The U.S. Army's official interest in art originated in World War I when eight artists (see the list at AEF artists) were commissioned as captains in the Corps of Engineers and were sent to Europe to record the activities of the American Expeditionary Forces. At the end of the war, most of the team's artwork went to the Smithsonian Institution, which at that time was the custodian of Army historical property and art.

There was no Army program for acquiring art during the interwar years, but with the advent of World War II, the Corps of Engineers, drawing on its World War I experience, established the War Art Unit in early 1943. The Associated American Artists helped the Army recruit artists, and the War Department established a War Art Advisory Committee, a select group of civilian art experts who selected artists to work in the program. By the spring of 1943 the committee had selected 42 artists: 23 active duty military and 19 civilians. These artists included Aaron Bohrod, Howard Cook, Joe Jones, Jack Levine, Reginald Marsh, Mitchell Siporin, Rudolph von Ripper, Jack Keijo Steele, and Henry Varnum Poor. The first artists were sent to the Pacific Ocean theater of World War II, but in May 1943 Congress withdrew funding from the program and, by August 1943, it officially dissolved. The Army assigned the military artists to other units and released the civilians.

The effort to create a visual record of the American military experience in World War II was then taken up by the private sector in two different programs, one by Life magazine and one by Abbott Laboratories, a large medical supply company. When Life offered to employ civilian artists as war correspondents, the War Department agreed to provide them the same support already being given to print and film correspondents. Seventeen of nineteen civilian artists the War Art Committee had selected joined Life as war correspondents. A deal was struck between then editor of Life, Daniel Longwell, and the Secretary of War for the artists to receive the same treatment as news correspondents. Abbott, in coordination with the Army's Office of the Surgeon General, commissioned twelve artists to record the work of the Army Medical Corps. These two programs resulted in a wide range of work by distinguished artists, such as Marion Greenwood and John Steuart Curry, who had the opportunity to observe the war firsthand.

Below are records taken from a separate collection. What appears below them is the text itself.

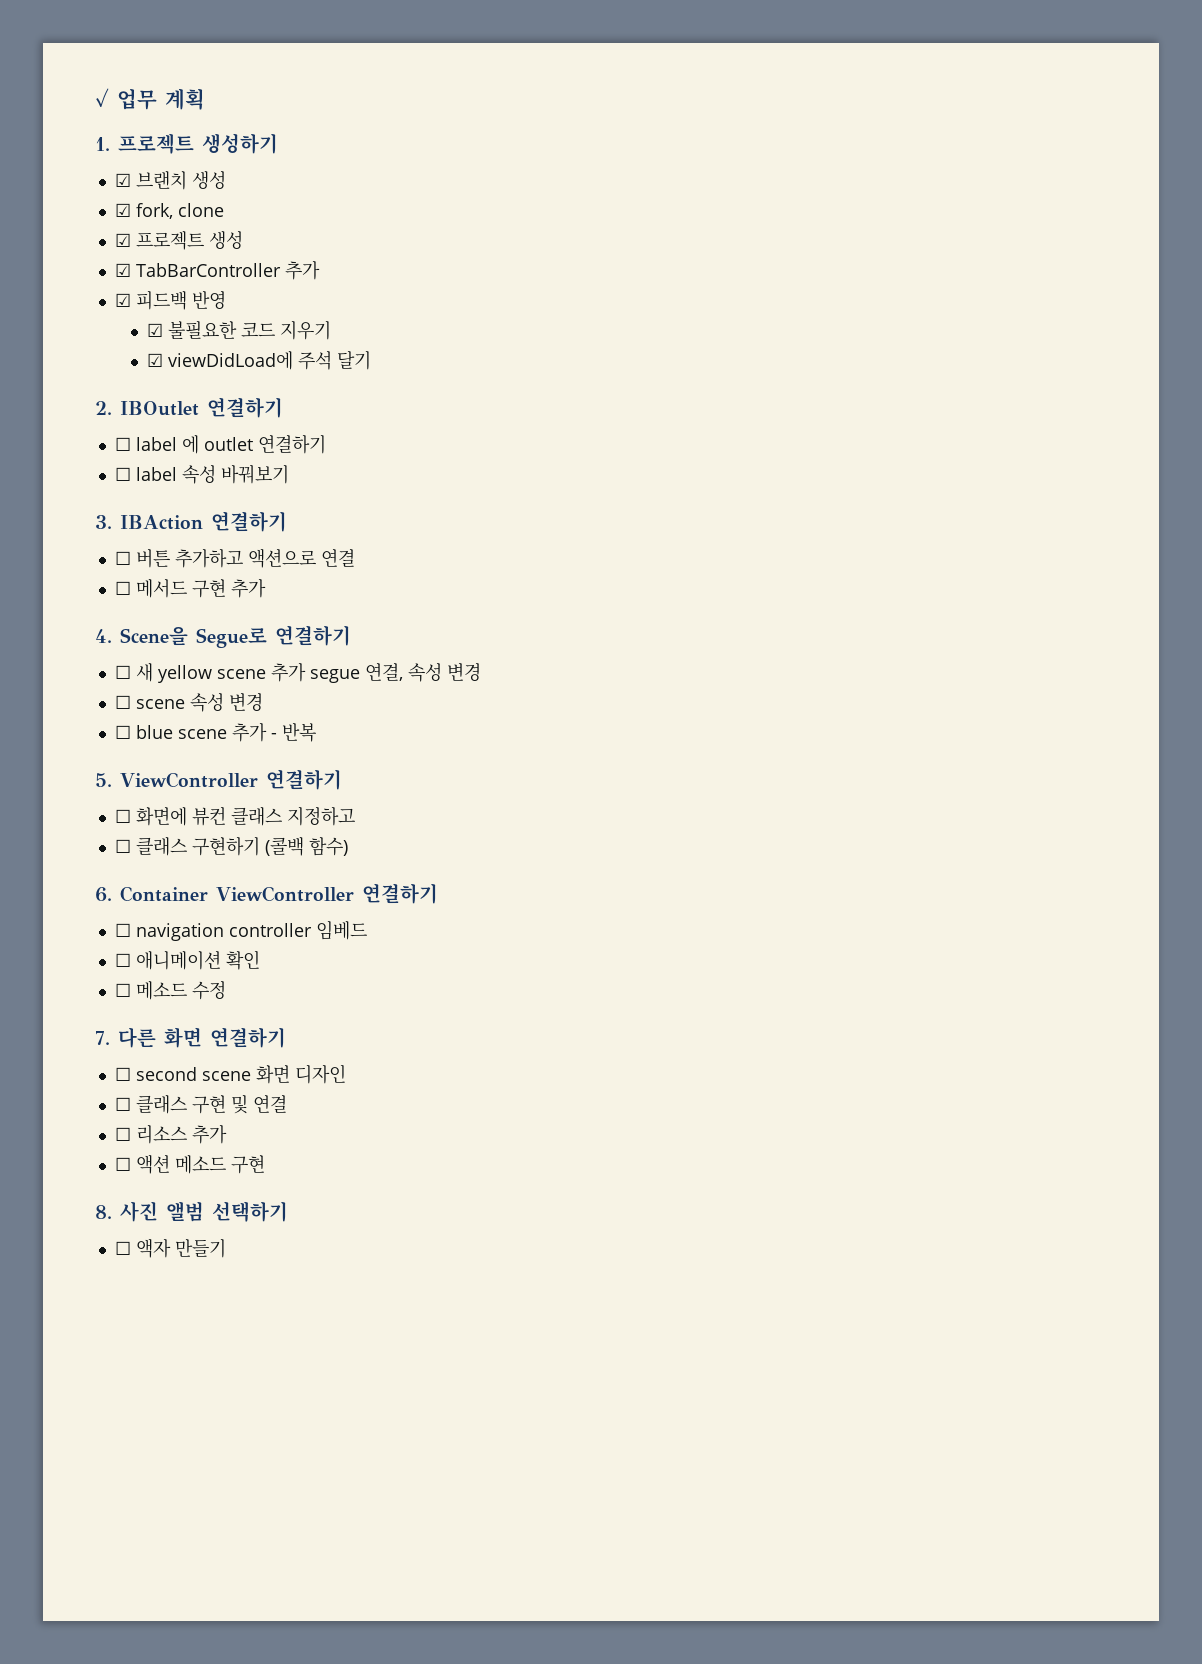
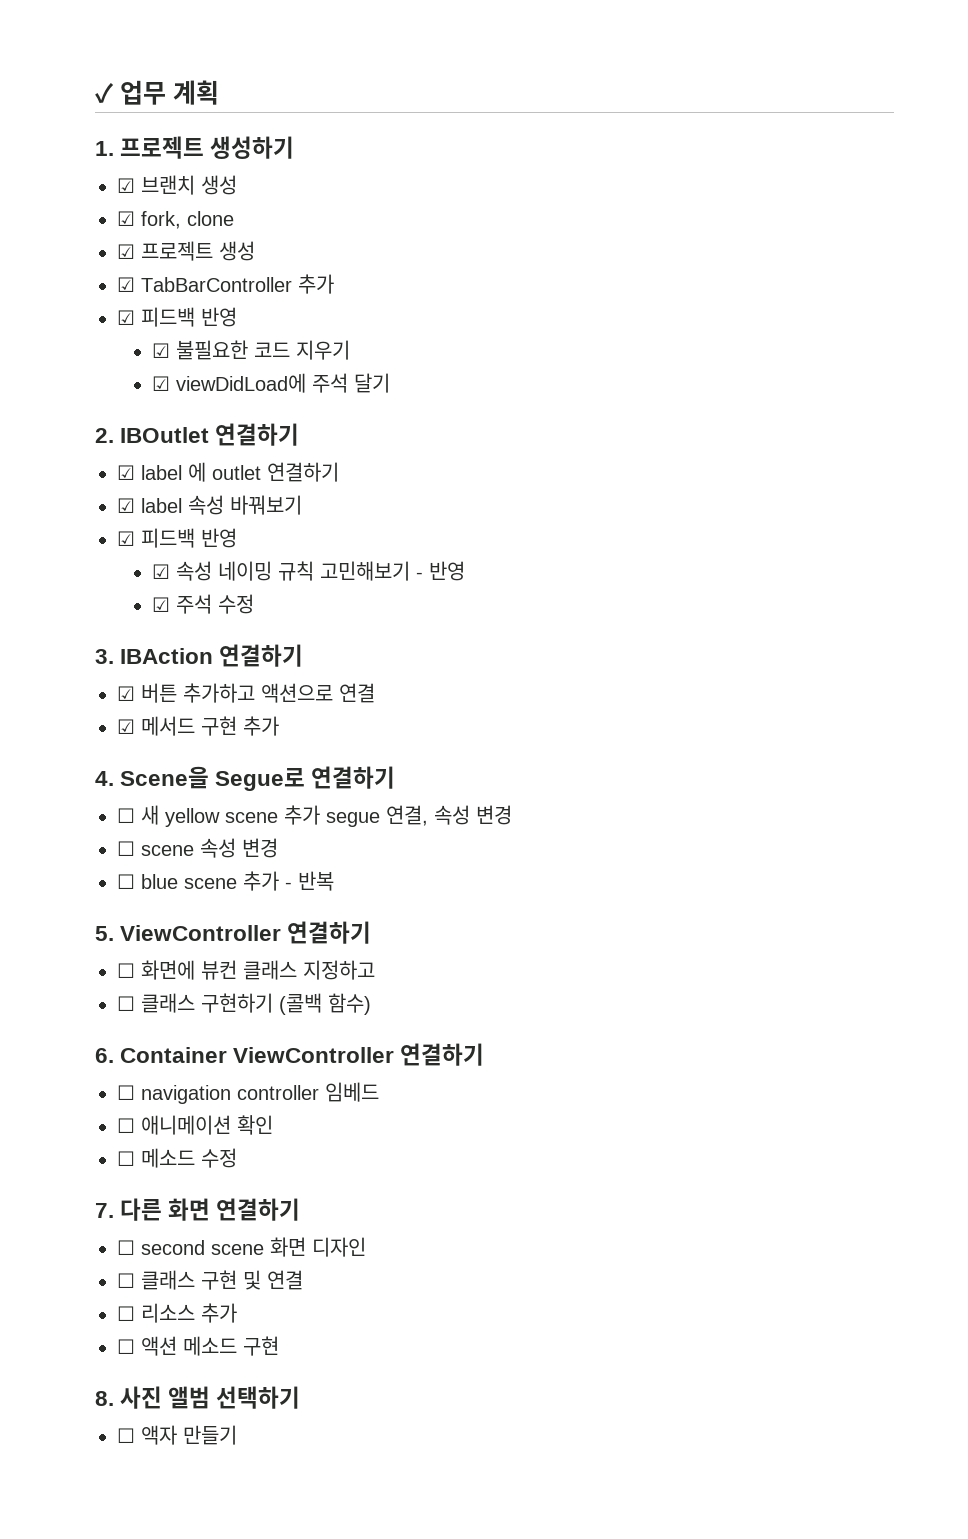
- ☐ label 에 outlet 연결하기
+ ☑ label 에 outlet 연결하기
- ☐ label 속성 바꿔보기
+ ☑ label 속성 바꿔보기
+ ☑ 피드백 반영
+ ☑ 속성 네이밍 규칙 고민해보기 - 반영
+ ☑ 주석 수정
- ☐ 버튼 추가하고 액션으로 연결
+ ☑ 버튼 추가하고 액션으로 연결
- ☐ 메서드 구현 추가
+ ☑ 메서드 구현 추가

By the end of World War II, the Army had acquired over 2,000 pieces of art. In June 1945, the Army established a Historical Properties Section to maintain and exhibit this collection, thus creating the nucleus of today's Army art Collection. On 7 December 1960, Life also presented 1,050 works by its correspondents to the Defense Department, many of which the Army later received. In 1947, the Army Art program also assumed custody of 8,000 German war art created by similar Nazi programs, including four architectural renderings by Adolf Hitler.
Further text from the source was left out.